Recent studies show that MPA induces RANKL in DMBA-induced mammary tumors, which is consistent with a role for RANKL in the growth of progestin-dependent breast cancer [16, 17]. Because MPA stimulates proliferation of BT-474 xenograft tumor cells, we examined whether RANKL might also be induced by MPA in BT-474 cells. However, in contrast to findings in rodents, RANKL expression was lower in BT-474 xenograft tumor cells from animals treated with MPA (with or without apigenin) than in controls (animals not exposed to MPA). A similar effect was seen in vitro; MPA inhibited expression of RANKL in cultured BT-474 cells, an effect that was not blocked by RU-486, but was blocked by apigenin. The significance of this observation remains to be determined. A previous study indicated that membrane-associated PR is insensitive to the negative regulatory effect of antiprogestins [47], thus it is possible that membrane-associated PR mediates MPA-dependent down-regulation of RANKL. Moreover, the effect of progestin-dependent RANKL on human breast cancer progression is controversial [48], and it is possible that progestin regulates expression of RANKL via different mechanisms in murine and human mammary cells [49]. In vitro, progestins generally reduce the proliferation of human breast cancer cells [4]. It is therefore possible that in vitro inhibition of RANKL by progestins is associated with inhibition of progestin-mediated cell proliferation in vitro, a process which appears to occur differently in vivo, possibly due to epithelial-stromal interactions modifying the signal. Earlier studies reported that serum levels of RANKL are unaffected by progestin-containing HRT in postmenopausal women [50]. However, it is possible that different tumors (or different cells within a single tumor) might differentially induce or suppress expression of RANKL in response to MPA. Further studies are needed; in particular, the effect of progestin on expression of RANKL should be evaluated in other human breast cancer cells. It is worth noting that progesterone exerts strain-specific effects on RANKL expression in mice [51].

Although this study shows that apigenin blocks breast cancer xenograft tumor growth by inducing apoptosis, apigenin does not affect proliferation and hyperplasia of ducts and lobular epithelial cells in the normal mammary gland of nude mice. Similar observations were made by Mafuvadze et al. [20] in DMBA-induced progestin-accelerated rat mammary tumors and by Gupta et al. [52], who suggested that apigenin may exert different effects on prostate cancer cells than on normal cells. By virtue of its ability to selectively induce apoptosis in rapidly growing breast cancer cells, while having no effect on normal mammary cells, apigenin would seem to be an extremely promising chemotherapeutic agent.

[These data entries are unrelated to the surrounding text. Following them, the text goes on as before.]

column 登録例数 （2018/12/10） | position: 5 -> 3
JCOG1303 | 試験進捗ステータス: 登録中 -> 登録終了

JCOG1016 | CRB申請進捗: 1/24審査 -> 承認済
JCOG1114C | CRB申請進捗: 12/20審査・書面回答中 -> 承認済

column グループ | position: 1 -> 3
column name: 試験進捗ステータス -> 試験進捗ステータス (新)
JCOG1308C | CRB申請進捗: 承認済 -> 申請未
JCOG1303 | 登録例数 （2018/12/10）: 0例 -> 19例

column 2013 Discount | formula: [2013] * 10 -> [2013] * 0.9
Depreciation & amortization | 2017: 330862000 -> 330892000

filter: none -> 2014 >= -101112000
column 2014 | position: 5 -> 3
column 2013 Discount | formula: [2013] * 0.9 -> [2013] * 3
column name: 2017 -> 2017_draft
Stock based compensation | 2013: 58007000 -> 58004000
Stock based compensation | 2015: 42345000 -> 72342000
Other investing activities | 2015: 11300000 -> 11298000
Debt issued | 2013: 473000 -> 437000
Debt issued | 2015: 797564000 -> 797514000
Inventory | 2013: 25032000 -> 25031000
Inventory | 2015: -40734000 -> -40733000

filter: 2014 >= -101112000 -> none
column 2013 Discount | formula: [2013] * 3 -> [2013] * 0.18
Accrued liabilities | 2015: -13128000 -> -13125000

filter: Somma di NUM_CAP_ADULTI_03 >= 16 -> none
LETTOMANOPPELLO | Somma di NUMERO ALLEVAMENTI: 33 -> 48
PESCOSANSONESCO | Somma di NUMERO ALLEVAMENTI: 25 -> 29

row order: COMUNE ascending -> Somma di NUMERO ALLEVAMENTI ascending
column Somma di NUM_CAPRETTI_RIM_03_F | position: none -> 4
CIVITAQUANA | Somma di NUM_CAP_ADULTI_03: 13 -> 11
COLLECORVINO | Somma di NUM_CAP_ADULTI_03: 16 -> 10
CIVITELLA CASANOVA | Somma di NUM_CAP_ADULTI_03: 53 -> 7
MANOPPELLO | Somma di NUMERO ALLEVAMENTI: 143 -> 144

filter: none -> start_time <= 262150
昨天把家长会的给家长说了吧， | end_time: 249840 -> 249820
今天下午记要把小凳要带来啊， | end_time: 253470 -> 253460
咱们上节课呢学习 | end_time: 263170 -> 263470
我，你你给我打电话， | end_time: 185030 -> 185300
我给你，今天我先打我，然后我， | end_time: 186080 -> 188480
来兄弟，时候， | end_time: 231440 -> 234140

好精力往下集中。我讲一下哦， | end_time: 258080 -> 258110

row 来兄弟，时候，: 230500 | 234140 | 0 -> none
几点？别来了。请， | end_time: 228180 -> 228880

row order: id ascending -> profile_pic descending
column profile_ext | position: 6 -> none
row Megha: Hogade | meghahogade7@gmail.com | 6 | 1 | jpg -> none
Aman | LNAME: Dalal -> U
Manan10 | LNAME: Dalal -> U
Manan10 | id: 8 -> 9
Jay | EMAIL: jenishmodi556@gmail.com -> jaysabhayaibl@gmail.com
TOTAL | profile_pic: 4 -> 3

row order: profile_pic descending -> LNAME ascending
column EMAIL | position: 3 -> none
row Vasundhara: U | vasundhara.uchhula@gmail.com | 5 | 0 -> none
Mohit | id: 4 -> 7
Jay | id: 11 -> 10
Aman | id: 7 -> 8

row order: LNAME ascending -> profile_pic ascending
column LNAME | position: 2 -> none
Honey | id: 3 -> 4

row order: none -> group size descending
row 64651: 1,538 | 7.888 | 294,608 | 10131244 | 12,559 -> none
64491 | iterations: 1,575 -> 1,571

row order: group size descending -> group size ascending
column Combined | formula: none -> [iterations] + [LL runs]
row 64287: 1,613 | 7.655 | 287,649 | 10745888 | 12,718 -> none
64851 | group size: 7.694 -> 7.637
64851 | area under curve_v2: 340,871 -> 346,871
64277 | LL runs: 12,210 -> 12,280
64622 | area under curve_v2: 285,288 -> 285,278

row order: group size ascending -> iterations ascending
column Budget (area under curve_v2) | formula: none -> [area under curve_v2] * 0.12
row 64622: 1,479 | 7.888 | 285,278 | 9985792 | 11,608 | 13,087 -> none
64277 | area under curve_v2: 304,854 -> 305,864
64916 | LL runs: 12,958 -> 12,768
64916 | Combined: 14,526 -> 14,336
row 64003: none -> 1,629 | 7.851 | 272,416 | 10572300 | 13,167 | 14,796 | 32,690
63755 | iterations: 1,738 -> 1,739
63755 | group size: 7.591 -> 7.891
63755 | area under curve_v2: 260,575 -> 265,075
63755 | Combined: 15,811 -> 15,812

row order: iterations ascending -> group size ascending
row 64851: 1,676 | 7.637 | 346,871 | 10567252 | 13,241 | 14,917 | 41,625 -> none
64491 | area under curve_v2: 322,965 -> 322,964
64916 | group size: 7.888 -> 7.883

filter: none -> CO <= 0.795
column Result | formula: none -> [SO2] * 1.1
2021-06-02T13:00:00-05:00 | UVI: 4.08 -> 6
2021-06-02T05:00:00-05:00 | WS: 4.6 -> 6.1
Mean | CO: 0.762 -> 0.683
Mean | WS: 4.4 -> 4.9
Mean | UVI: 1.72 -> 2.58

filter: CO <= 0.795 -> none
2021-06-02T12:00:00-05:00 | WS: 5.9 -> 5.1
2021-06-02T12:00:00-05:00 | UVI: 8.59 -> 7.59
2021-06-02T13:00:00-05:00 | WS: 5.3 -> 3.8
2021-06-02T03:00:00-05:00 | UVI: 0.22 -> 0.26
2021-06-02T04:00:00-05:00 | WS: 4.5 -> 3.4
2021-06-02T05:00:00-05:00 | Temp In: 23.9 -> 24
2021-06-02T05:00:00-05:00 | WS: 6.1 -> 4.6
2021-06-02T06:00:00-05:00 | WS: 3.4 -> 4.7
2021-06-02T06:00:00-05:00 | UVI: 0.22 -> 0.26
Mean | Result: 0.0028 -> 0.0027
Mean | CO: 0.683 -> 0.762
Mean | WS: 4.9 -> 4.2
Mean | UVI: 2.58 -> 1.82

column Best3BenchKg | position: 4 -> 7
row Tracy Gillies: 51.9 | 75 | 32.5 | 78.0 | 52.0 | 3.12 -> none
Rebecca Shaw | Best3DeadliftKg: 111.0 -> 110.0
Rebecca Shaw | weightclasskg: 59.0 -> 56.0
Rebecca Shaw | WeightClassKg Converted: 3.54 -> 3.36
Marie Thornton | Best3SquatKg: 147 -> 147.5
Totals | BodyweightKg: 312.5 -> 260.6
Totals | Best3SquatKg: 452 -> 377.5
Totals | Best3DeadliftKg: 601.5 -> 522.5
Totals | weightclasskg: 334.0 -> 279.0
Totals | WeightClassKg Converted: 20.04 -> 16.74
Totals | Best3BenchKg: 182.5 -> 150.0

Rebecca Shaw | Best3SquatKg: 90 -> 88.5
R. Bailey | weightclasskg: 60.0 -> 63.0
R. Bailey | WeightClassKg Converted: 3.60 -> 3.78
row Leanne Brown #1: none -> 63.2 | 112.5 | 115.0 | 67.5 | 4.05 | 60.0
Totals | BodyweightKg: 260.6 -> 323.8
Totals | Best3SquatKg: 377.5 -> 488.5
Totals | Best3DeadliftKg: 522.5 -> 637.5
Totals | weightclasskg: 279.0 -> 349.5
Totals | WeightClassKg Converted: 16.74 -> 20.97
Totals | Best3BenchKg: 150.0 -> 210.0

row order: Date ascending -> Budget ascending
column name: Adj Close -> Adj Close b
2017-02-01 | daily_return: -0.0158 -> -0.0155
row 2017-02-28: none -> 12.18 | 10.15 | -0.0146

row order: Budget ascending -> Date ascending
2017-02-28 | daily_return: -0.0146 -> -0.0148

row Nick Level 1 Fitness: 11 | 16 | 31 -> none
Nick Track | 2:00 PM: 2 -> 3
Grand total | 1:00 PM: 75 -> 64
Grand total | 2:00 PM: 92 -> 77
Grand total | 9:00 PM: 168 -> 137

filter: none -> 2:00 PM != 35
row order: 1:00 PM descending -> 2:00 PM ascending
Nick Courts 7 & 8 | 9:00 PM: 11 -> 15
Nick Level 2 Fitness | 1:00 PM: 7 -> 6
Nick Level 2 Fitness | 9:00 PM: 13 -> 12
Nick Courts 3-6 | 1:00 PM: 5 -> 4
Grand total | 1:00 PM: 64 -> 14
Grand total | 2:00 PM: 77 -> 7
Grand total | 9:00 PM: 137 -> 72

In conclusion, we show that apigenin inhibits the growth of MPA-dependent BT-474 xenograft tumors, both by inducing apoptosis and by inhibiting proliferation of tumor epithelial cells. Apigenin may also reduce the production by tumor cells of pro-angiogenic VEGF, which is essential for growth and maintenance of blood vessels in the tumor microenvironment. The use of antiprogestins as a therapeutic agent was previously explored [53], and mostly phased out due to toxicities and inconsistent effects on tumor shrinkage. The potential use of a natural antiprogestin would therefore appear to possess a number of advantages. Although the pharmacokinetics and effectiveness of apigenin in humans need to be evaluated, we contend that combination therapy including apigenin and other chemotherapeutic agents warrants further study. For example, the combined use of apigenin and tamoxifen or aromatase inhibitors should be explored, since, as we show in this study, apigenin does not affect in vivo ER expression in breast cancer cells. Future studies should also examine the effects of apigenin on breast cancer progression promoted by other synthetic progestins and the endogenous hormone progesterone.